What you need to do :: Using the records below, copy exactly the part that opens with the line holding "margin-top: none ->" and closes with the line holding "gap: 10px ->", minus the pictures.

── Records for the exercise ──

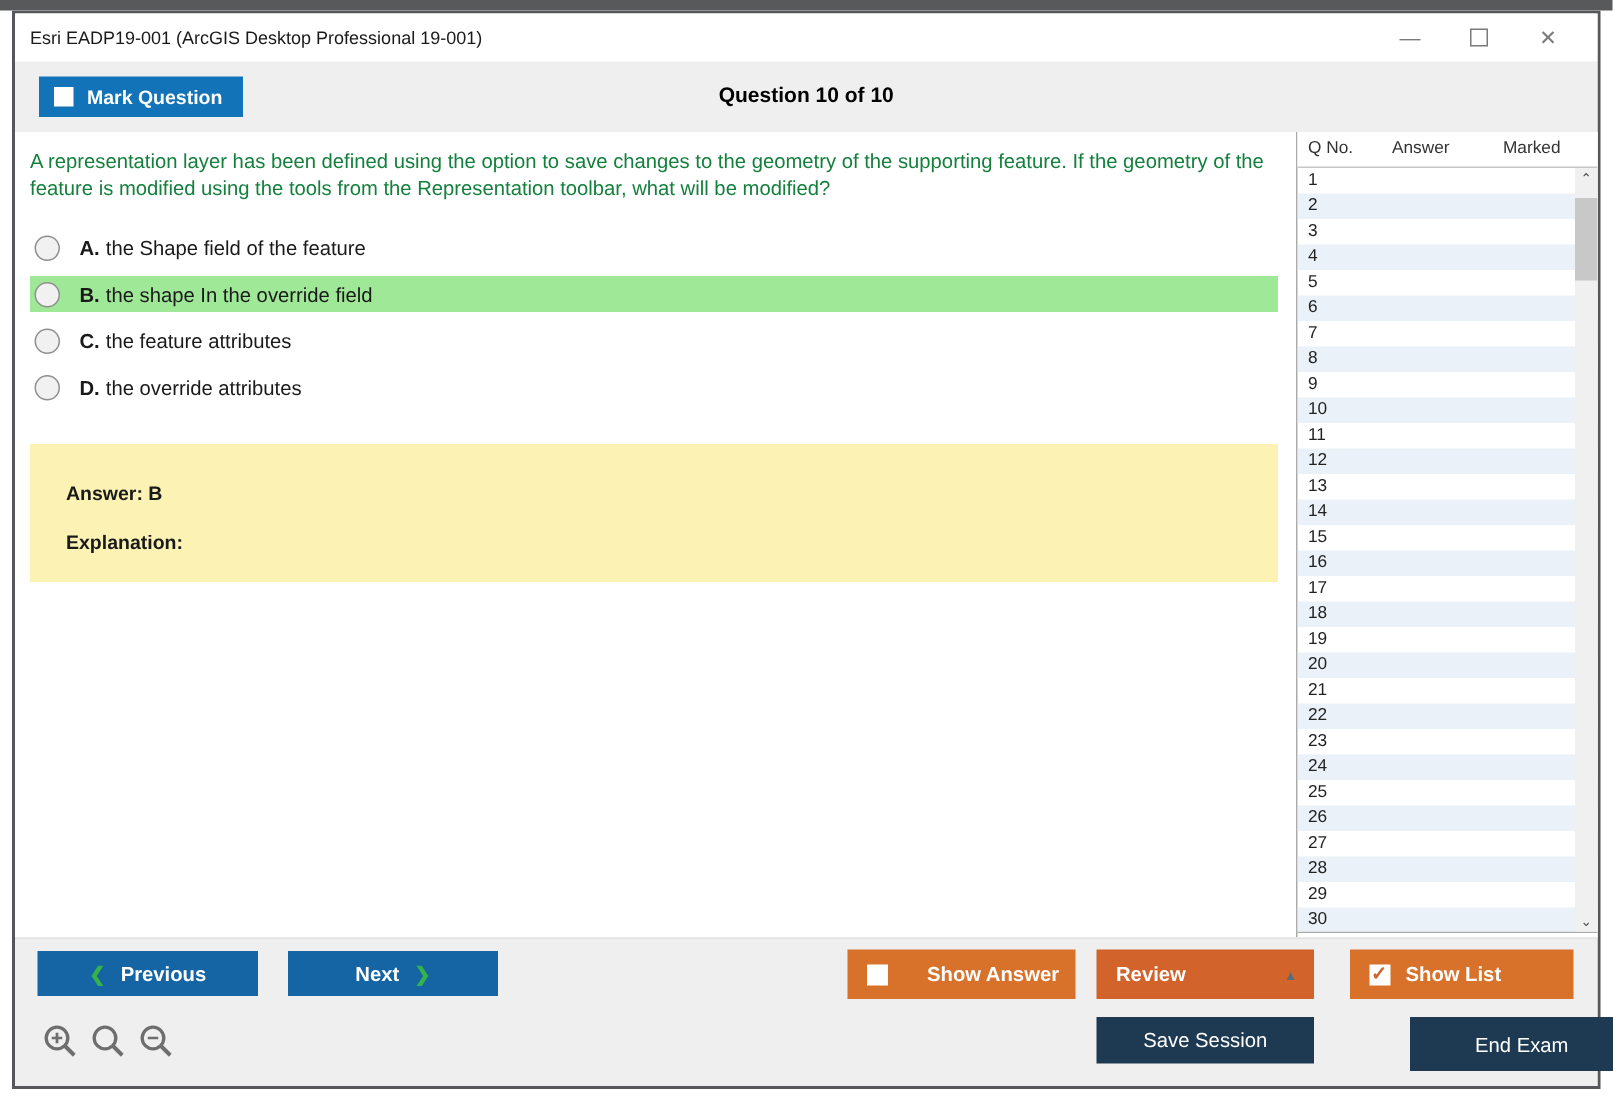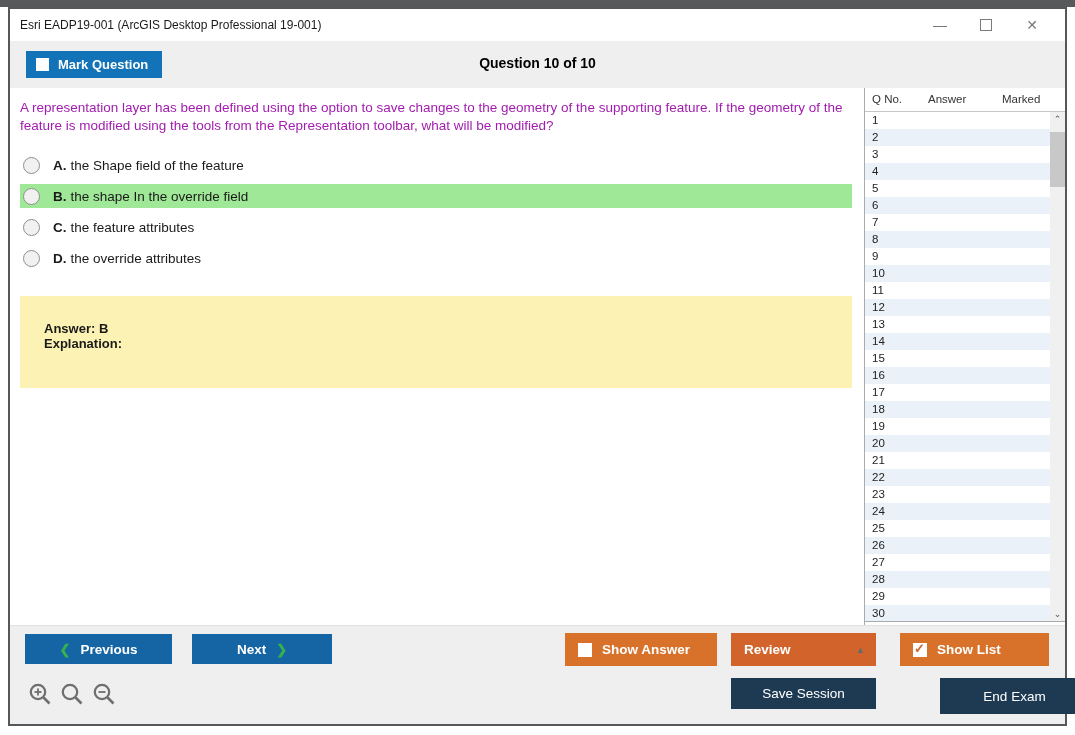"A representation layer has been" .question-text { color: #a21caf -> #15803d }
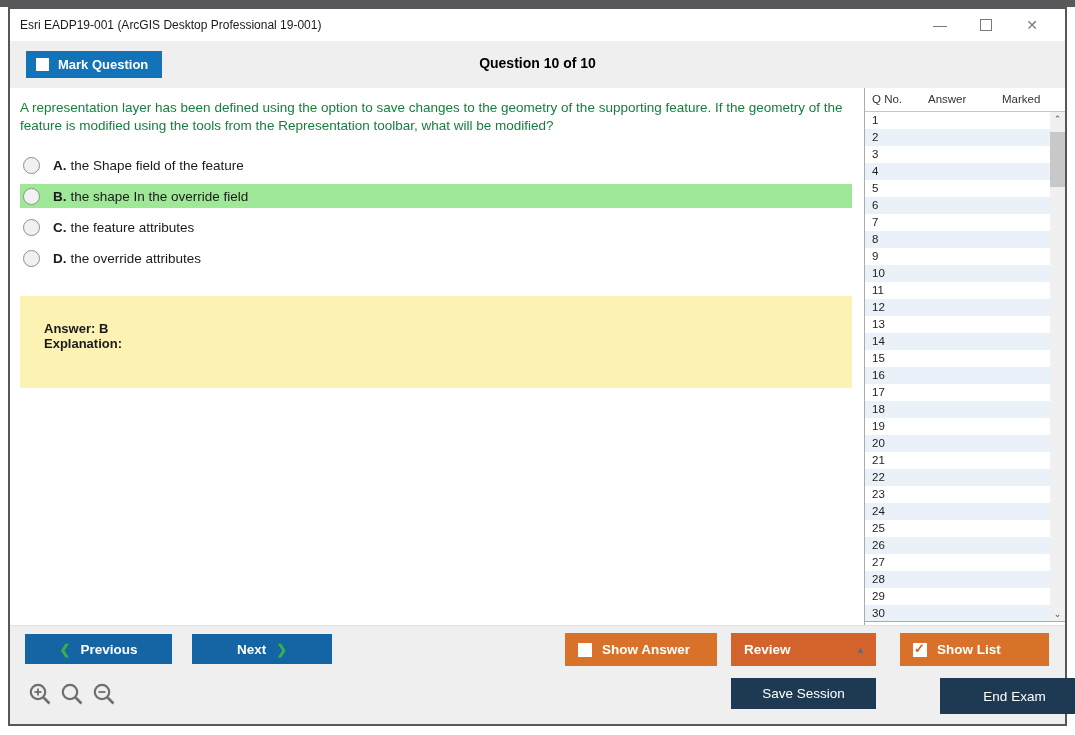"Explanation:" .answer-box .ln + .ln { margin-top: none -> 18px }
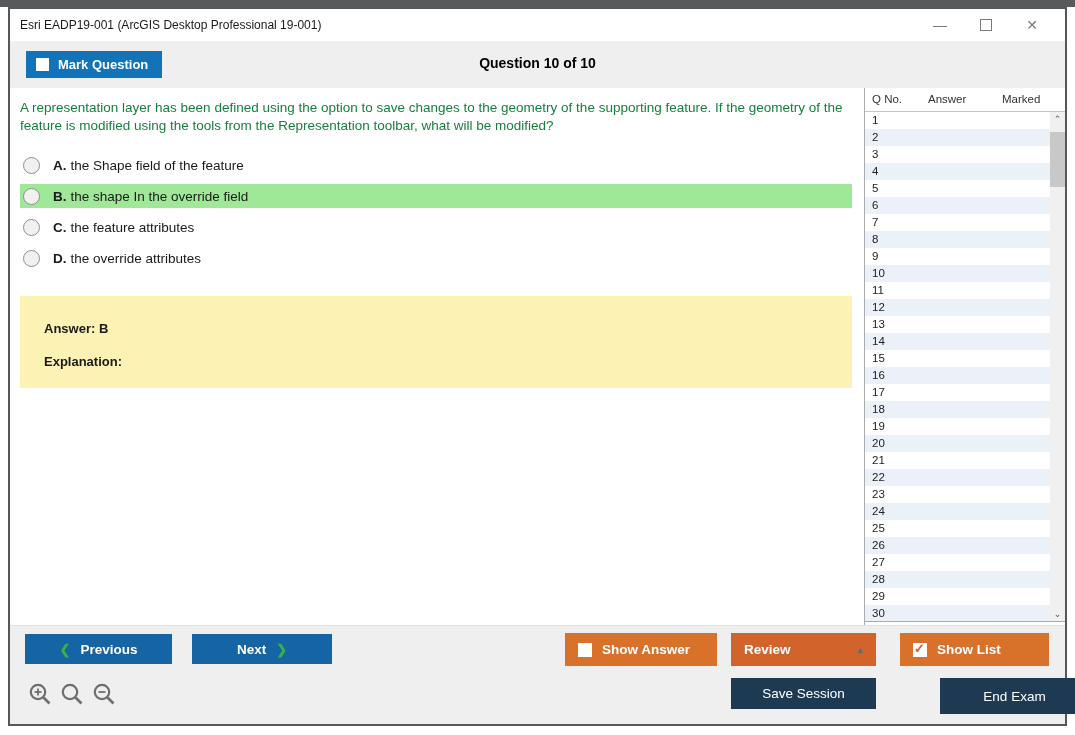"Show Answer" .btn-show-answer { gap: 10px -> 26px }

───
── Records for the exercise ──

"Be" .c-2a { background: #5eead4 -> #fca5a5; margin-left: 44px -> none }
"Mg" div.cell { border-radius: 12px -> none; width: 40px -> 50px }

───

Response ::
"Explanation:" .answer-box .ln + .ln { margin-top: none -> 18px }
"Show Answer" .btn-show-answer { gap: 10px -> 26px }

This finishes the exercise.